Para superar o luto, faz-se necessário antes vivenciá-lo. Objetos pessoais, ambientes que frequentavam, fotos registradas e pessoas queridas, podem ser estímulos aversivos para a pessoa enlutada que de início pode optar por evitá-los. No entanto, a depender da recuperação, estar em contato com estes estímulos pode ser uma maneira encontrada para se despedir de forma saudável da pessoa perdida. Lembrar de maneira positiva da pessoa, considerando a contribuição dela para sua vida, pode também funcionar como formas benéficas para se vivenciar o luto. Nossa cultura também se utiliza de estímulos religiosos para interpretar nossas ações no mundo, para algumas pessoas, entrar num grupo religioso possibilita aceitação, vinculação, acolhimento nesse momento de dor,  porém a psicoterapia se faz como uma ferramenta crucial nesse processo natural, pois utiliza-se de ferramentas específicas para a recuperação da pessoa enlutada.

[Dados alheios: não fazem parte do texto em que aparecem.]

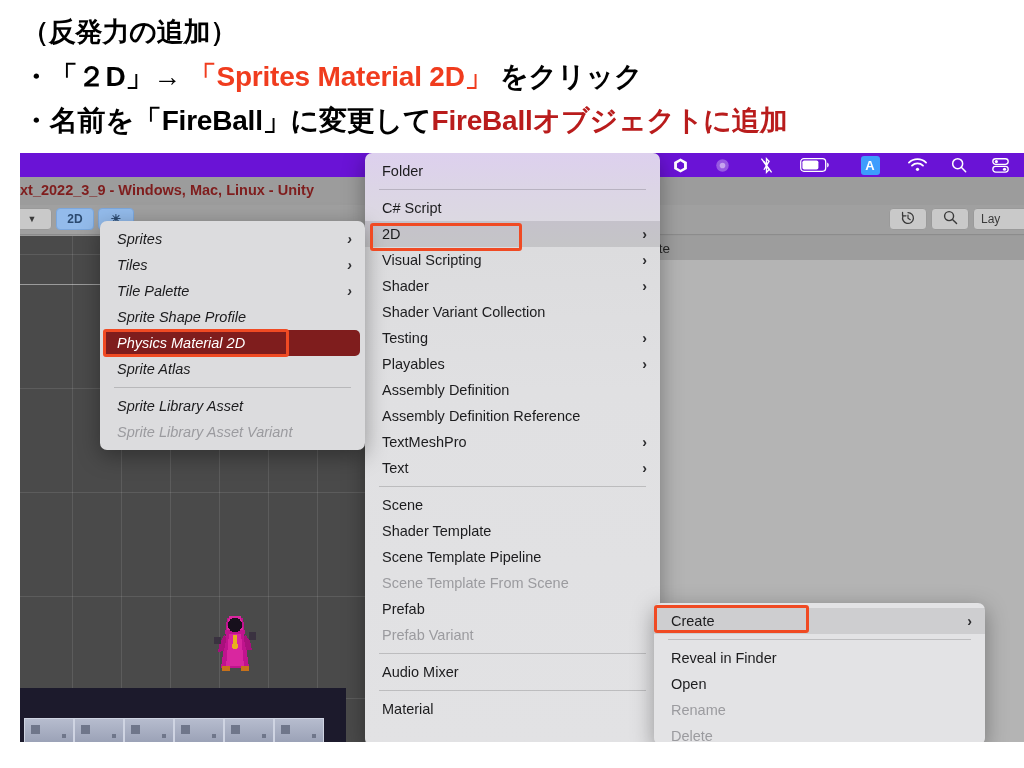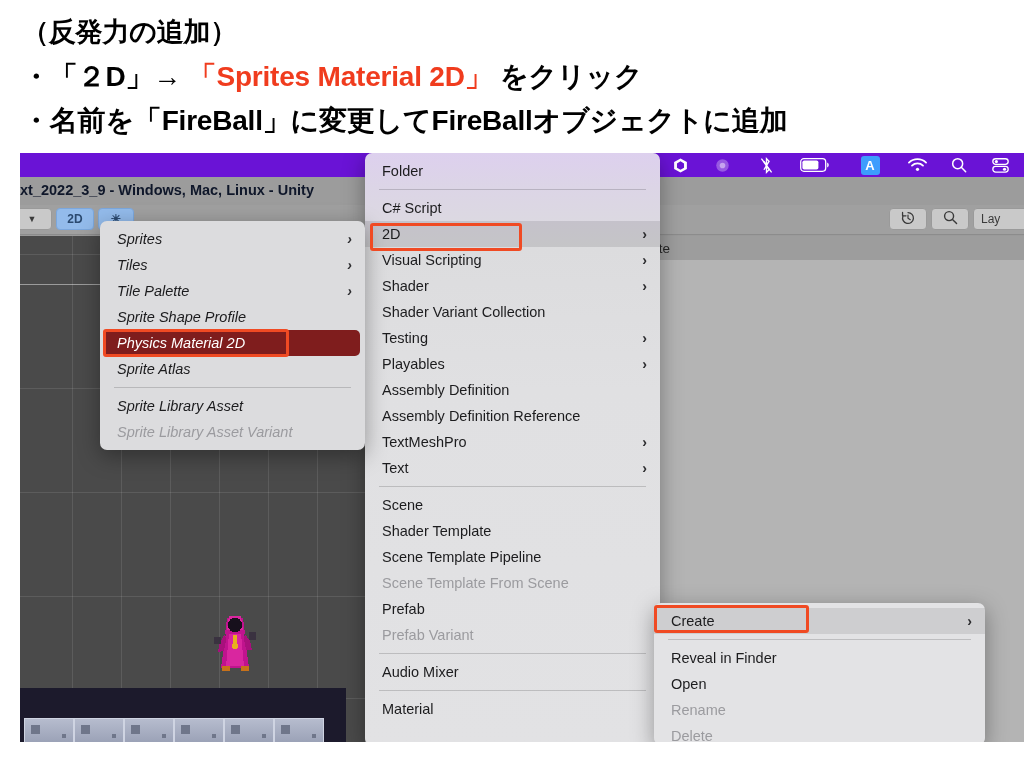--- a/index.html
+++ b/index.html
@@ -50,21 +50,21 @@
   #unity-window {
     position: absolute; left: 0; top: 24px; width: 1004px; height: 565px;
     background: #9a9a9a;
   }
   #unity-titlebar {
     position: absolute; left: 0; top: 0; width: 1004px; height: 28px;
     background: #9c9c9c;
   }
   #unity-title {
     position: absolute; left: 0px; top: 5px;
-    font-size: 14.5px; font-weight: bold; color: #0f172a;
+    font-size: 14.5px; font-weight: bold; color: #7f1d1d;
     white-space: nowrap;
   }
 
   
   #unity-toolbar {
     position: absolute; left: 0; top: 28px; width: 1004px; height: 30px;
     background: #a0a0a0; border-bottom: 1px solid #8c8c8c;
   }
   .tb-btn {
     position: absolute; top: 3px; height: 22px;
@@ -187,21 +187,21 @@
 </style>
 </head>
 <body>
 
 <div id="slide-text">
   <div class="slide-line" id="line-title">（反発力の追加）</div>
   <div class="slide-line" id="line-2">
     <span>・「２D」→ </span><span class="hl" style="color: rgb(240, 60, 30);">「Sprites Material 2D」</span><span> をクリック</span>
   </div>
   <div class="slide-line" id="line-3">
-    <span>・名前を「FireBall」に変更して</span><span class="hl" style="color: #000000;">FireBallオブジェクトに追加</span>
+    <span>・名前を「FireBall」に変更して</span><span class="hl" style="color: #b91c1c;">FireBallオブジェクトに追加</span>
   </div>
 </div>
 
 <div id="screenshot">
 
   <div id="macos-menubar">
     <div class="mb-icon" style="left:648px;width:24px;">
       <svg width="17" height="17" viewBox="0 0 24 24">
           <path d="M12 2 L21 7 L21 17 L12 22 L3 17 L3 7 Z M12 6 L7 9 L7 15 L12 18 L17 15 L17 9 Z" fill="#fff"></path>
         </svg>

Assim, levando em consideração que nosso comportamento é produzido na interação com nosso ambiente, o luto também deve ser analisado conforme cada caso, pois cada processo de luto será influenciado por fatores distintos e merecem uma análise funcional do comportamento em questão. Seja ativo! Movimente-se! Alcance seus objetivos mediante seus próprios esforços, ampliando suas habilidades de sobreviver num ambiente aversivo.

 

REFERÊNCIAS:

NASCIMENTO, D.C. NASSER, G.M. AMORIM, C.A.A. PORTO, T.H. Luto: uma perspectiva da terapia analítico-comportamental. Psico/Argum. 2015. Out./dez. 33 (83), 446-458.

SKINNER, B. F. (1980). Contingências do reforço: Uma análise teórica. Tradução organizada por R. Moreno. Em Pavlov/Skinner (pp. 171-380), . São Paulo: Abril Cultural. (Trabalho original publicado em 1969)

TORRES, N (2010). Luto: a dor que se perde com o tempo (…ou não se perde?). In M. R. Garcia, P.R. Abreu, E.N. Cillo, P.B. Faleiros, & P.Piazzon, Sobre comportamento e cogniçao: Terapia Comportamental Cognitiva (Vol. 27, pp. 385-393). Santo Andre, SP: ESETec Editores Associados.